> [HOW TO COMPLETE THIS TASK] When you copy from the entries that follow, take only the lines from the one with "- 2) 아나콘다 설치" down to the one with "파이썬 설치 주소입니다.", keeping both ends and dropping every picture.
SOURCE MATERIAL below:
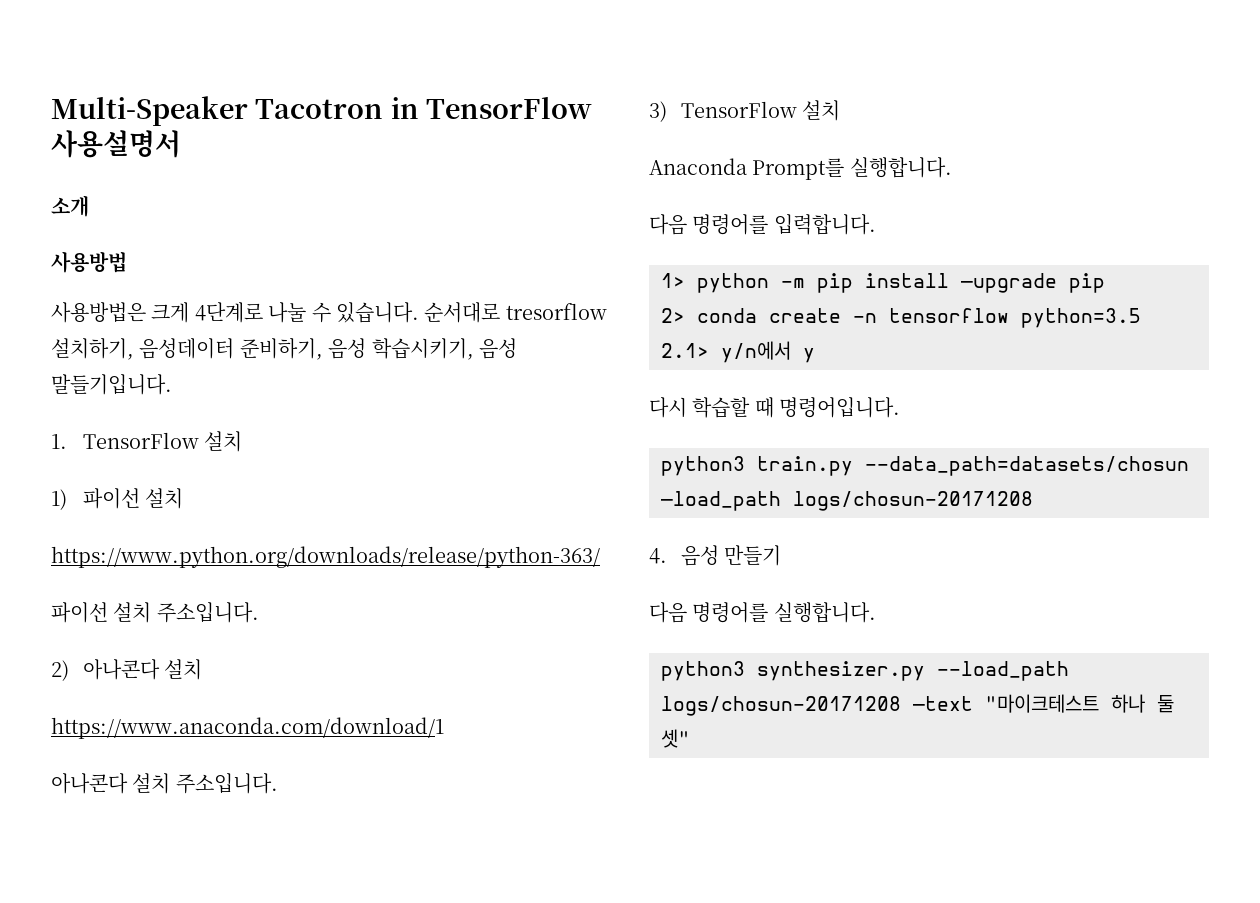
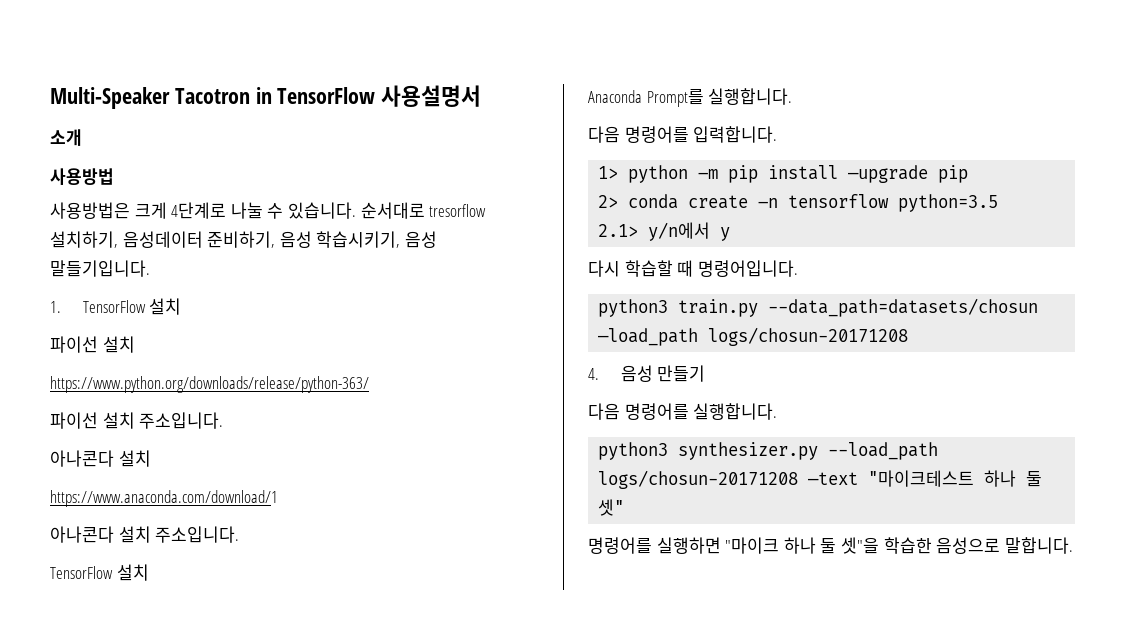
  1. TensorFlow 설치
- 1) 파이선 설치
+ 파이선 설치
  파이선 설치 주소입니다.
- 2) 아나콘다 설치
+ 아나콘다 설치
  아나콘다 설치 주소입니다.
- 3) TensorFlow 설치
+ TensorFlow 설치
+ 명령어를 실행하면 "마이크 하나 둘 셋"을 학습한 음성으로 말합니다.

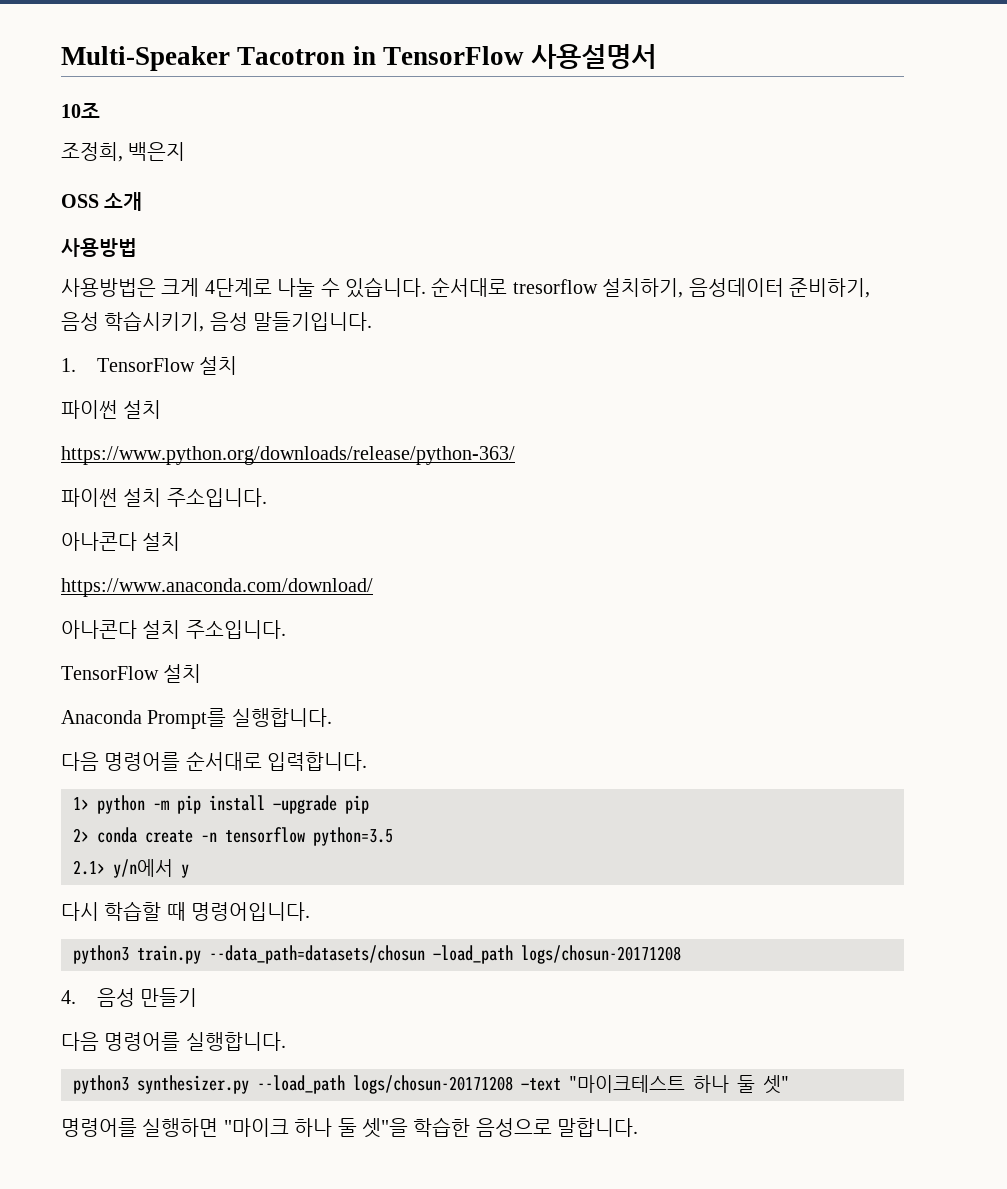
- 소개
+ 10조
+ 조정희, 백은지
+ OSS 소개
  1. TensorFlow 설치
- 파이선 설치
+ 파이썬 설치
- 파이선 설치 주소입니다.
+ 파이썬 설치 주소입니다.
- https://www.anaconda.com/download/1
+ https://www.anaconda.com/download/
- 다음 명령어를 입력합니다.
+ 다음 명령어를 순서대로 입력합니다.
End of SOURCE MATERIAL.
SOURCE MATERIAL below:
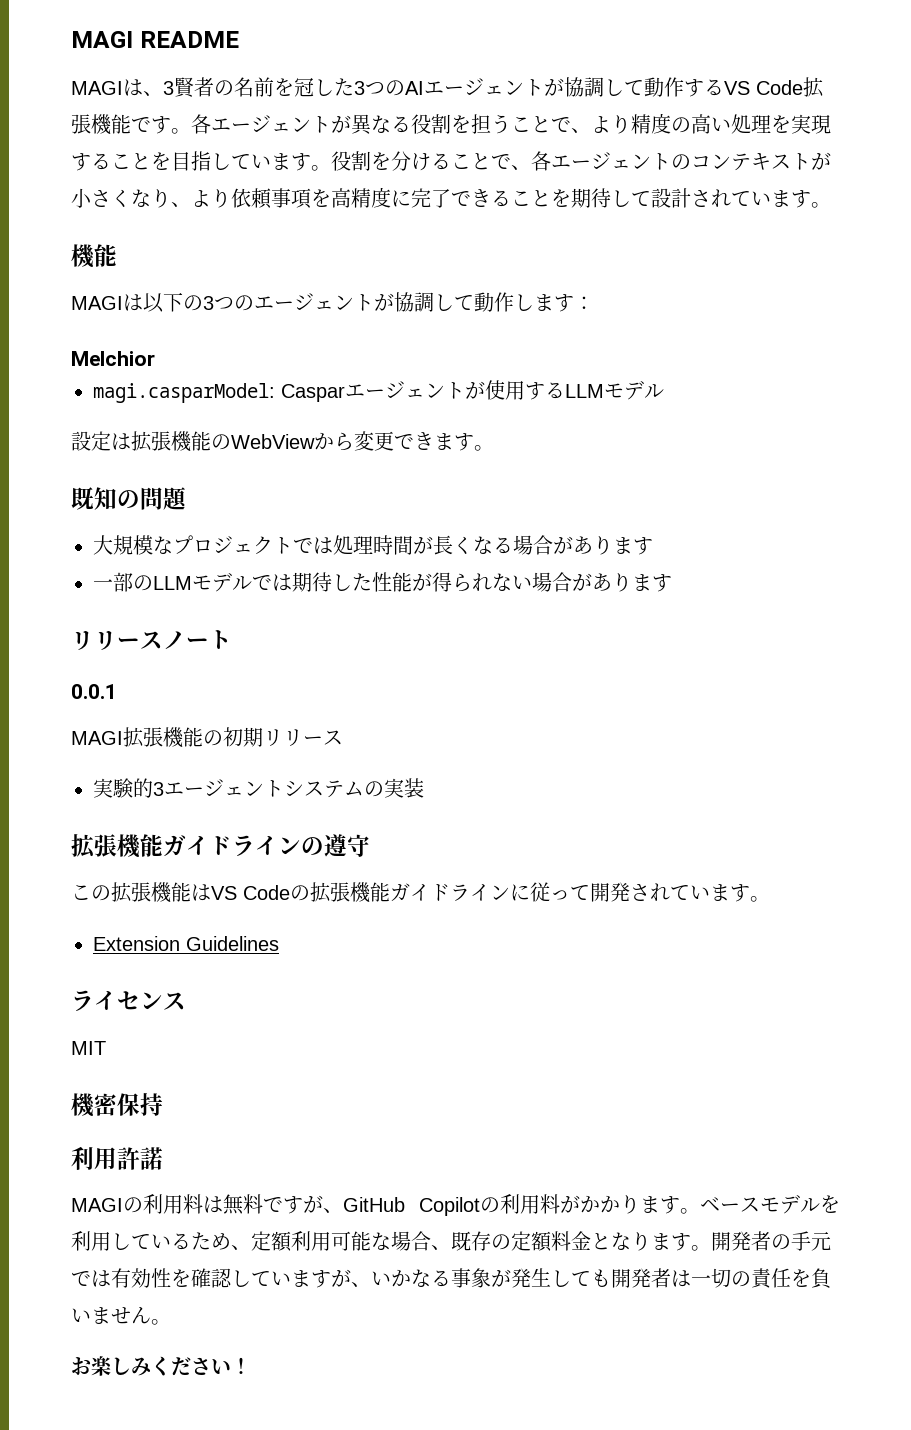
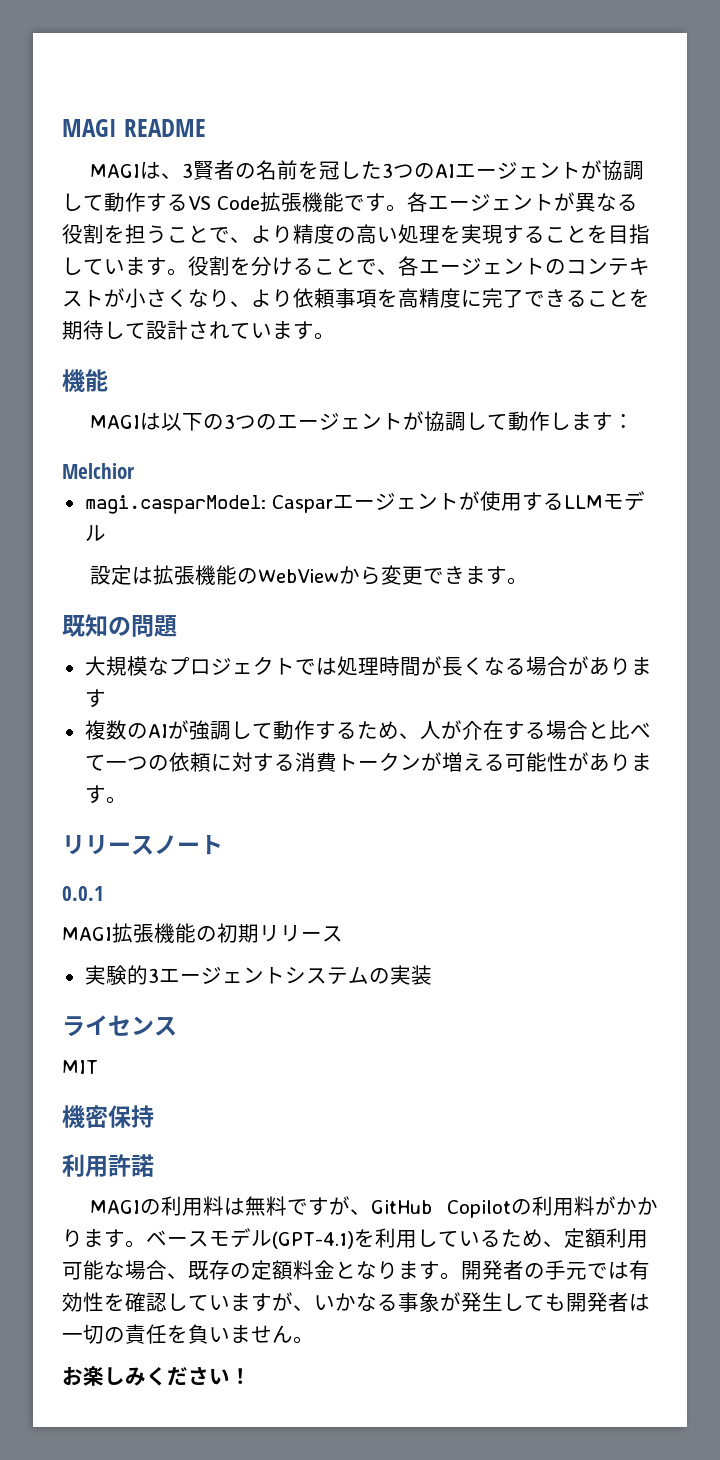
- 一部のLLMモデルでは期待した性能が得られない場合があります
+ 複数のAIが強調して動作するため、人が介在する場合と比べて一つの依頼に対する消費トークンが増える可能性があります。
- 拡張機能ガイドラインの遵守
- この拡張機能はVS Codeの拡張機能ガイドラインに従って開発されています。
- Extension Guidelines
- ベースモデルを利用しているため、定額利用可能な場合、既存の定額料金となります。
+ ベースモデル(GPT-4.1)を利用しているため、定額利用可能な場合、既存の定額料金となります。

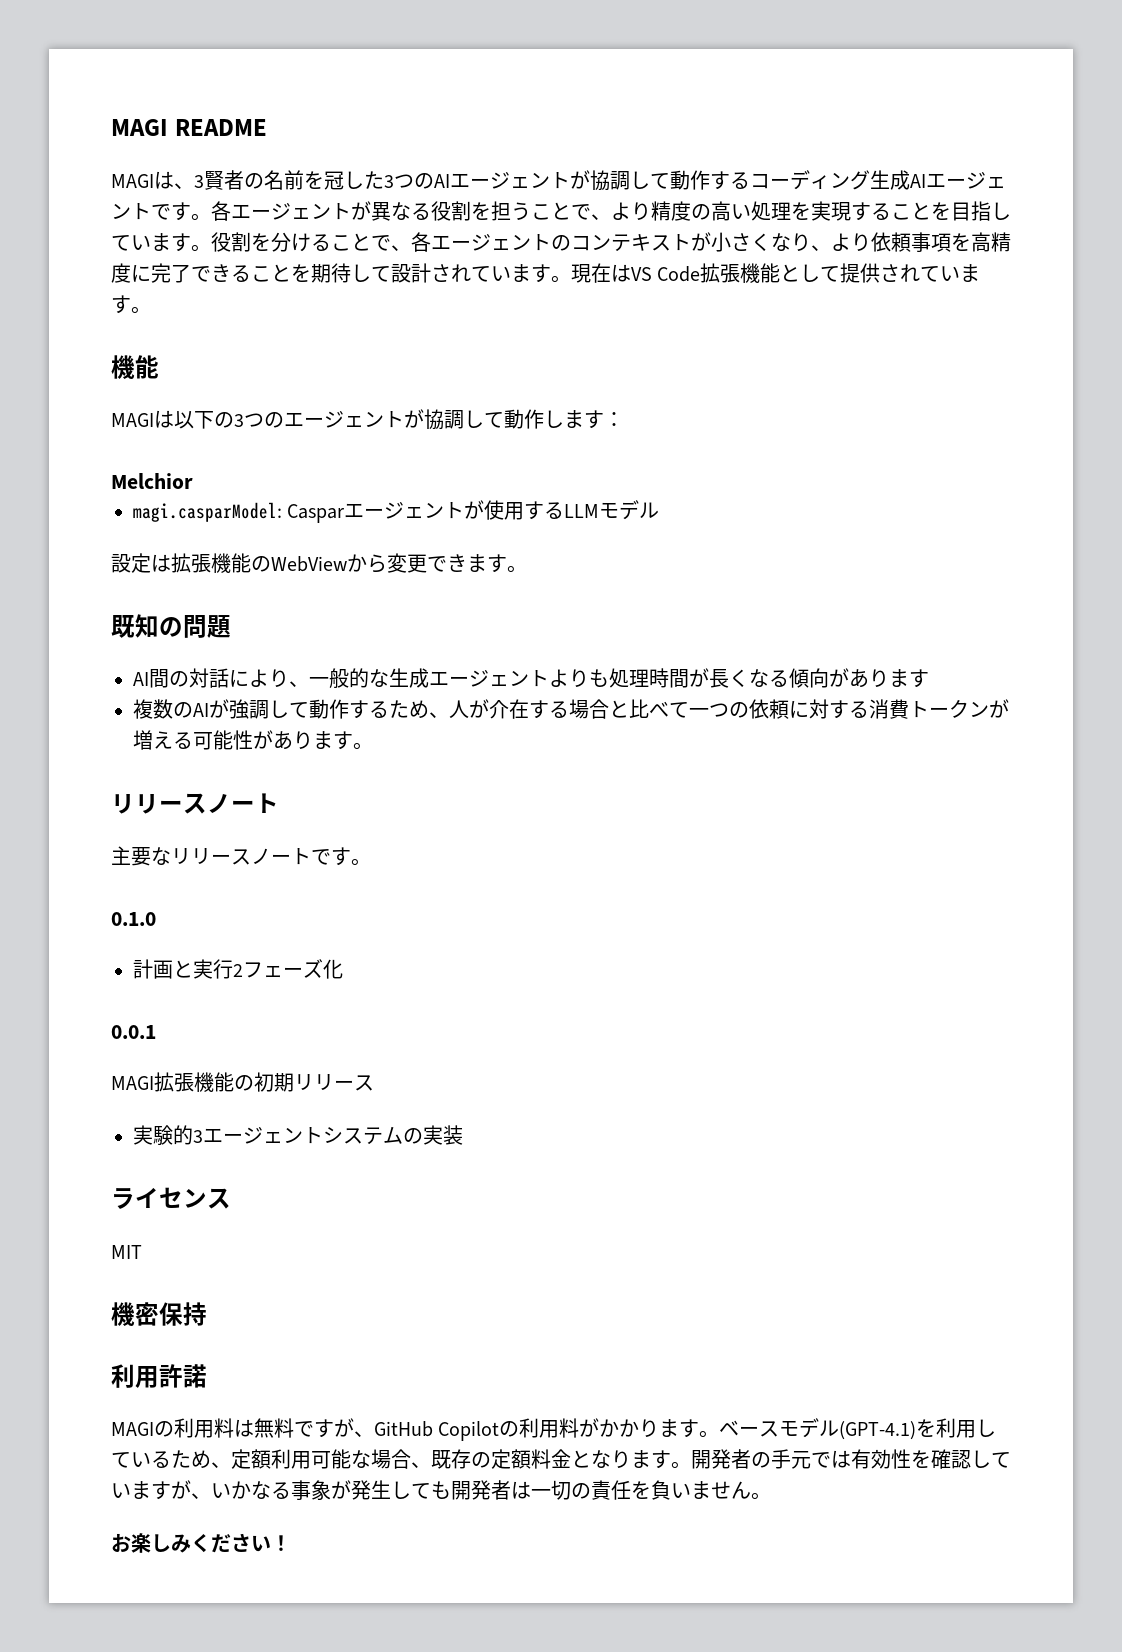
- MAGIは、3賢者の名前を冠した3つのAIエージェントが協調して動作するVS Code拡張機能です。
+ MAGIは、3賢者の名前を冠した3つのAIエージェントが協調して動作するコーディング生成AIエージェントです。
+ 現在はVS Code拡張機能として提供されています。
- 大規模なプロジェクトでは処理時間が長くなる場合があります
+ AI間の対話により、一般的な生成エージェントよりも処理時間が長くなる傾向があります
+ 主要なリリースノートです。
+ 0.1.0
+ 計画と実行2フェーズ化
End of SOURCE MATERIAL.
SOURCE MATERIAL below:
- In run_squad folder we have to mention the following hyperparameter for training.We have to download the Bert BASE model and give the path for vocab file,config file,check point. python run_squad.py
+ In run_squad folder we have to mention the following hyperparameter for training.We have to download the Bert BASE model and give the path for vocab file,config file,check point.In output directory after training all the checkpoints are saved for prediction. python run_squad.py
End of SOURCE MATERIAL.
> [TASK RESPONSE]
- 2) 아나콘다 설치
+ 아나콘다 설치
  아나콘다 설치 주소입니다.
- 3) TensorFlow 설치
+ TensorFlow 설치
+ 명령어를 실행하면 "마이크 하나 둘 셋"을 학습한 음성으로 말합니다.

- 소개
+ 10조
+ 조정희, 백은지
+ OSS 소개
  1. TensorFlow 설치
- 파이선 설치
+ 파이썬 설치
- 파이선 설치 주소입니다.
+ 파이썬 설치 주소입니다.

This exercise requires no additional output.